* [What is expected]: Write out the line with "margin-left: 21px ->" and every later line through the end of the data below, exactly as given, with no pictures in the copy.

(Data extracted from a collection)
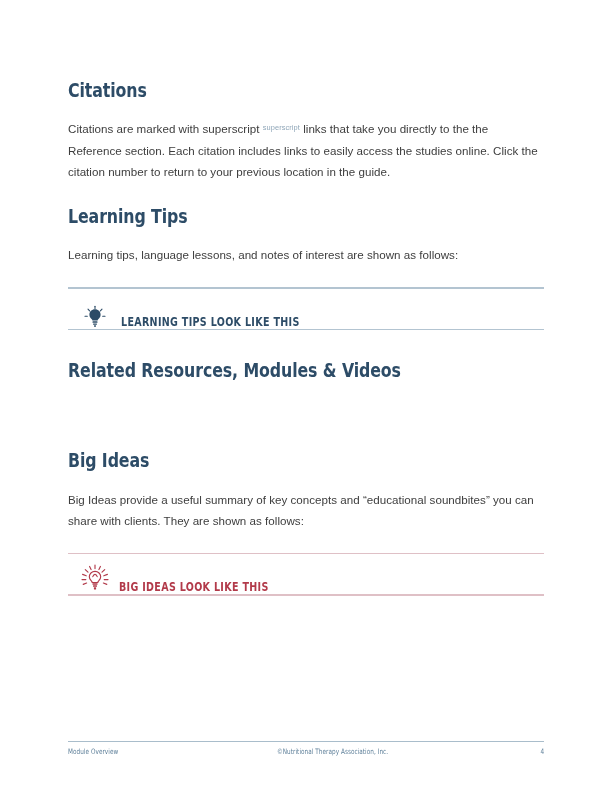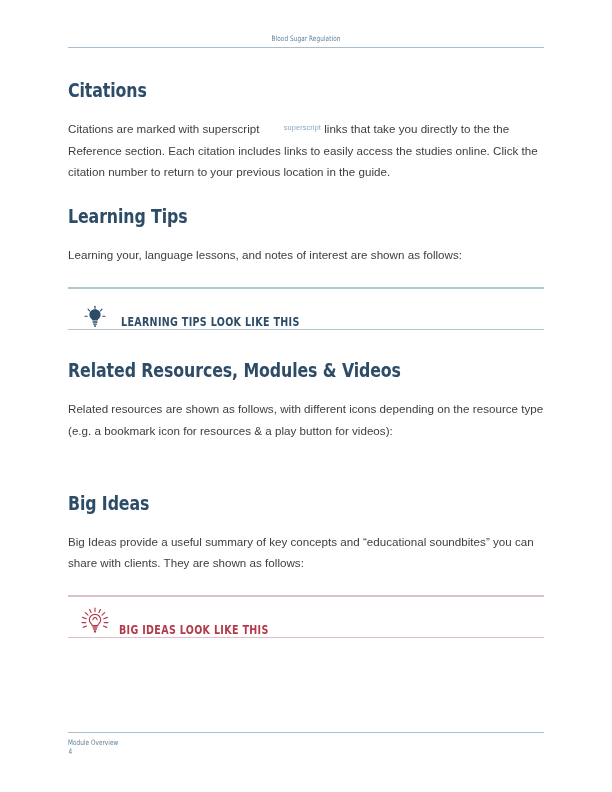"Blood Sugar Regulation" div.header { html: <div> <div>Blood Sugar Regulation</div> <div></div> </div> -> none }
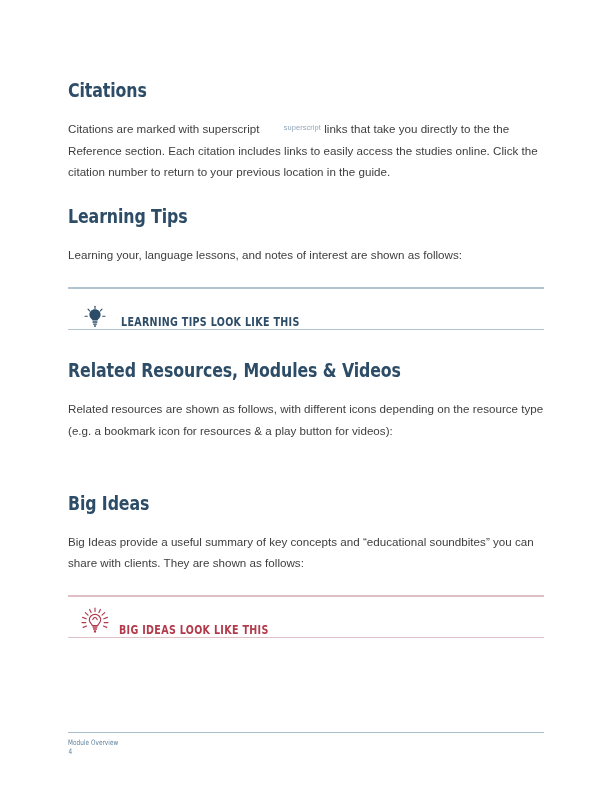"superscript" .sup-note { margin-left: 21px -> none }
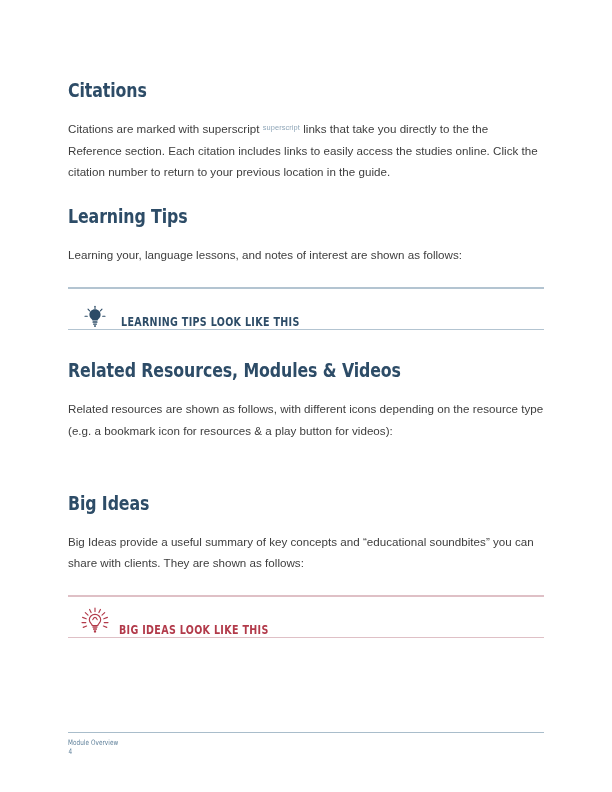"Learning your, language lessons, and" p.body-text { text: your -> tips }
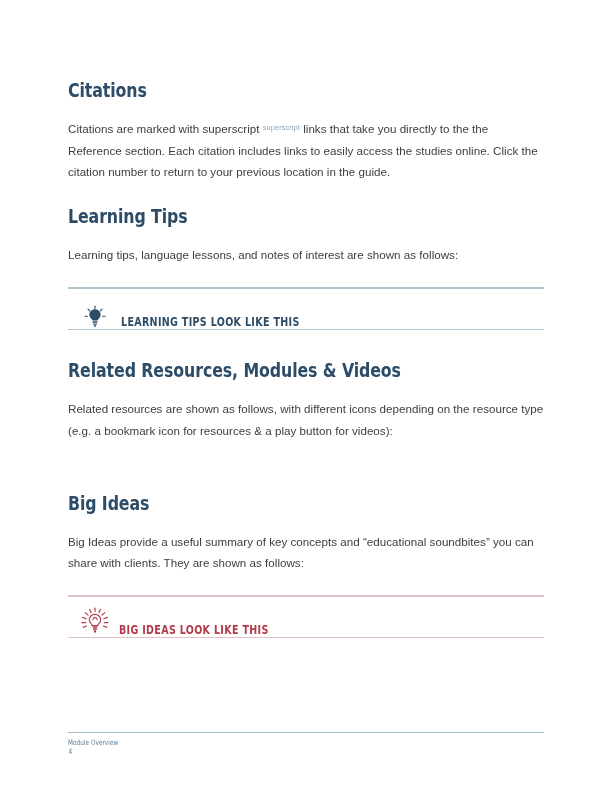"Related resources are shown as" p.body-text { html: <p>Related resources are shown as follows, with different icons depending on the resource type (e.g. a bookmark icon for resources &amp; a play button for videos):</p> -> none }
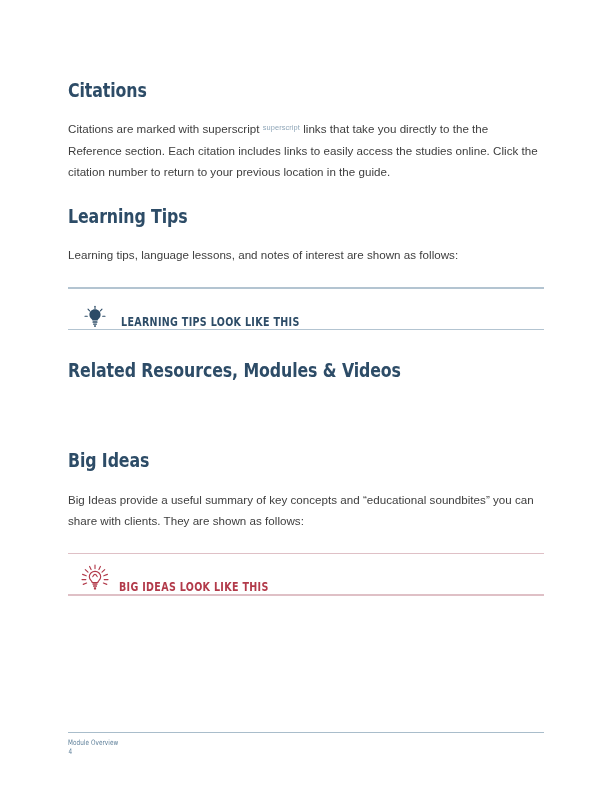"Module Overview" .footer-row { flex-direction: column -> none }
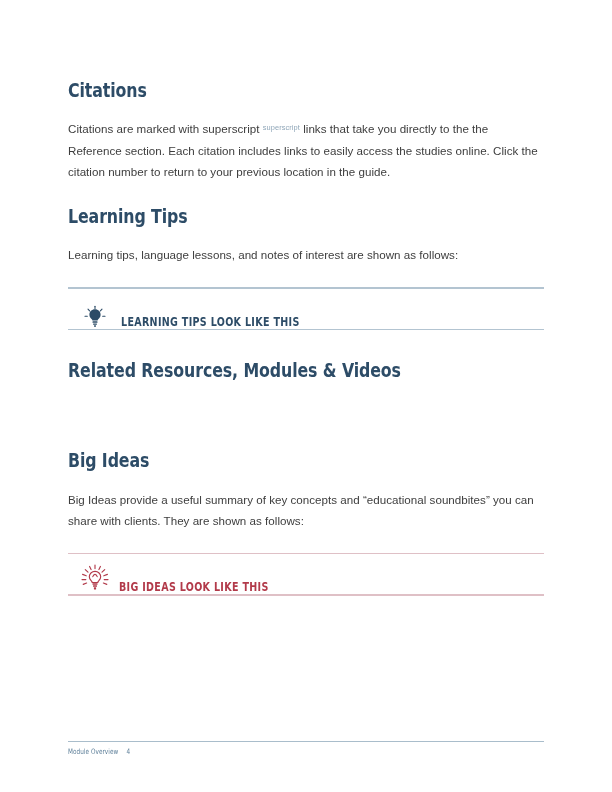"©Nutritional Therapy Association, Inc." div.footer-center { html: none -> <div><span>©Nutritional Therapy Association, Inc.</span></div> }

* [Written answer]:
"superscript" .sup-note { margin-left: 21px -> none }
"Learning your, language lessons, and" p.body-text { text: your -> tips }
"Related resources are shown as" p.body-text { html: <p>Related resources are shown as follows, with different icons depending on the resource type (e.g. a bookmark icon for resources &amp; a play button for videos):</p> -> none }
"Module Overview" .footer-row { flex-direction: column -> none }
"©Nutritional Therapy Association, Inc." div.footer-center { html: none -> <div><span>©Nutritional Therapy Association, Inc.</span></div> }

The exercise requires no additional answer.